Here’s what you need to know to prepare for this change:
- Global and regional endpoints for buckets should be phased out. That means you should be using this:
https://yourbucket.s3.amazonaws.com/README.md
and not this:
https://s3.amazonaws.com/yourbucket/README.md https://s3-us-east-1.amazonaws.com/yourbucket/README.md
- You should be mindful of certain character names in your bucket name that may be difficult to serve this way, such as periods.
- This change is coupled to an overall phase out of the V1 and V2 S3 APIs. If you’re using old client access libraries, update. In most cases, modern libraries will use the V3 API automatically.
- Even though this will work indefinitely on buckets created prior to September 30, 2020, you should stop relying on path-based access immediately. If for some reason you need to recreate a bucket (it happens), you’ll be forced into the new V3 API and virtual host based URLs.
Miscellaneous News
- AWS adds default encryption to EBS volumes. You can now ensure all EBS volumes are encrypted either with an AWS managed key or a customer managed key. See our blog post for more details on this.
- The new i3en instance class is kind of a big deal. They’re super dense, with super fast networking and NVMe IO. While they’re a little more expensive per class than the i3 type, they’re actually a much better value. If you’re doing a large Kafka or ElasticSearch cluster in AWS, these really need to be a strong consideration.

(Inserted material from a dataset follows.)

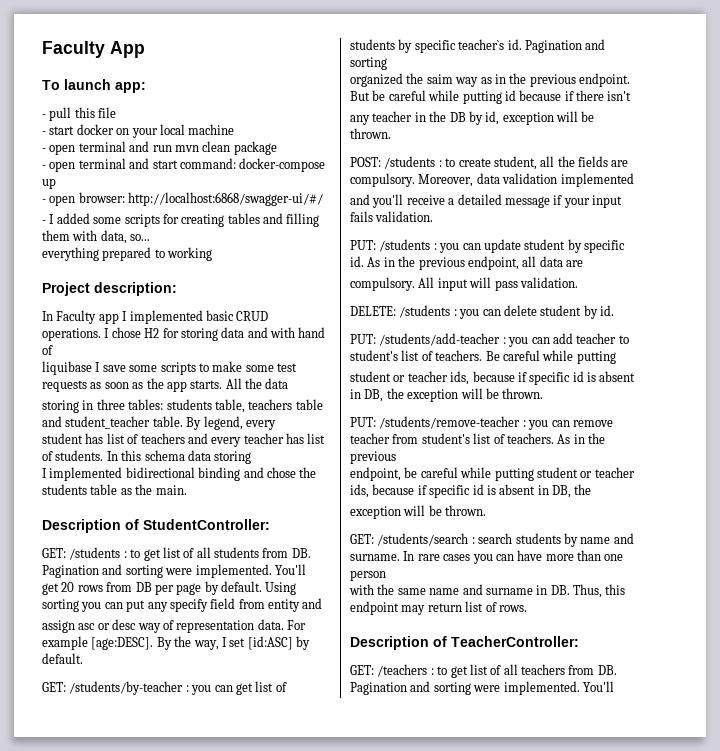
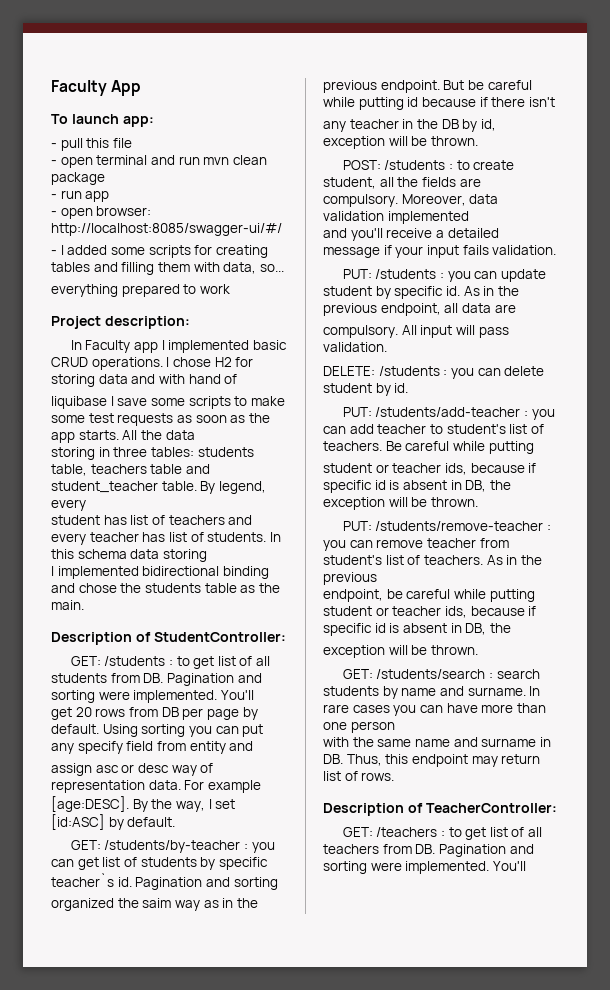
[42,124,235,138] // - start docker on your local machine -> (132, 143) none
[49,158,326,172] [42,178,56,189] open terminal and start command: docker-compose up -> [60,190,110,202] run app
[128,192,324,206] http://localhost:6868/swagger-ui/#/ -> [51,223,282,236] http://localhost:8085/swagger-ui/#/
[167,247,213,261] working -> [199,284,230,294] work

- AWS eliminates need for aws-iam-authenticator for EKS. Previously to use EKS, you needed a drop-in binary for Kubernetes to be able to trigger IAM authentication. Now, you can wire the aws eks CLI to do it for you inline, saving that step. Both methods will continue to work, so no need to change. If you want to switch over to the new method, keep in mind that you’ll need the latest AWS CLI.
- EKS supports public IPs now. But pretend it doesn’t. That’s all.

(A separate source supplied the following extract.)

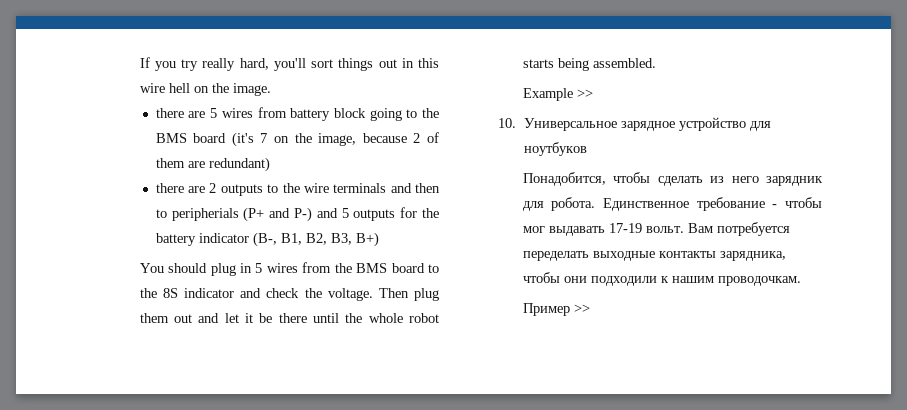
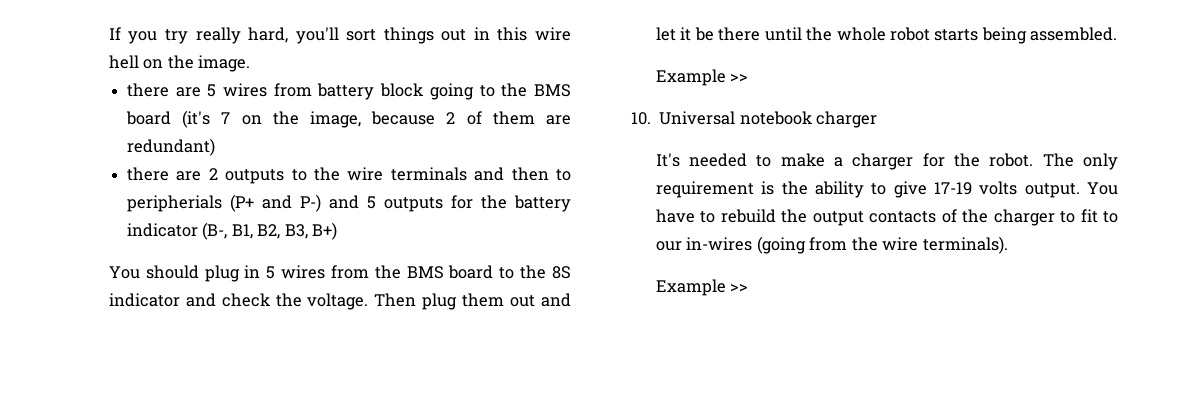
[523,117,771,131] [523,142,587,156] [522,172,823,186] [522,197,822,211] [522,222,790,236] [522,251,786,261] [522,272,801,286] [522,303,570,316] Универсальное зарядное устройство для ноутбуков // Понадобится, чтобы сделать из него зарядник для робота. Единственное требование - чтобы мог выдавать 17-19 вольт. Вам потребуется переделать выходные контакты зарядника, чтобы они подходили к нашим проводочкам. // Пример -> [659,111,878,128] [655,153,1118,170] [655,181,1118,198] [655,209,1118,226] [655,236,1008,254] [655,279,726,296] Universal notebook charger // It's needed to make a charger for the robot. The only requirement is the ability to give 17-19 volts output. You have to rebuild the output contacts of the charger to fit to our in-wires (going from the wire terminals). // Example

- EKS has a new deprecation policy, which you need to read. The long and short of it is that AWS will support EKS versions for a reasonable period of time, but then they’ll force upgrade you if you don’t upgrade yourself. Keep in mind that they’re upgrading your control plane, not your worker nodes. And things can happen if you allow your worker nodes to drift out of date. The long and short of it is if you’re using EKS, you must have regular upgrades as part of your operations plan.
- CloudFormation finally supports AWS Backup. But be careful. You can’t delete a non-empty backup vault, so this can block deletion of your stacks in some cases. Also, be mindful of your RetentionPolicy when stacks come and go but backups should remain.

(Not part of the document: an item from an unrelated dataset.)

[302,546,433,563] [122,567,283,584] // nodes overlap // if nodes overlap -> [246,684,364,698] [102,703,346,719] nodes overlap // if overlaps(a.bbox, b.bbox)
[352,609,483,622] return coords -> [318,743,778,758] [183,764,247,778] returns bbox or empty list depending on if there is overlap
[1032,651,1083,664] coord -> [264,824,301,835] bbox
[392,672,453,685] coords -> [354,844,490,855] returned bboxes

- AWS Config makes pricing much friendlier. If you’re running CIS-compliant on your AWS accounts, you have AWS Config Rules enabled for regions you never use. The prior pricing model charged you for this, which added a meaningful amount to your bottom line. You now solely pay for what the rules match on, not just for having them on.
- Encrypted AMIs can now be shared across accounts. Previously, you had to copy the underlying EBS snapshot to the account and create a new AMI, which was tedious at best. Now, they can be shared directly. Keep in mind that you have to share the KMS CMK via IAM policy in order to use this effectively, and you’ll want to do so in a way that does not over-permission the key. We’ll post a follow up on the correct policies for that later this month.
- AWS Cost Explorer supports reservation expiration alerts. You could always do this via CloudWatch Event alarms, but most people don’t take the time to set those up.
- CloudFormation supports On-Demand Capacity Reservations. Note that capacity reservations are for putting a hold (and paying for the privilege) on resources you might use. This is a common strategy for Disaster Recovery, though there are other use cases. CloudFormation may not be the best place to be making these decisions.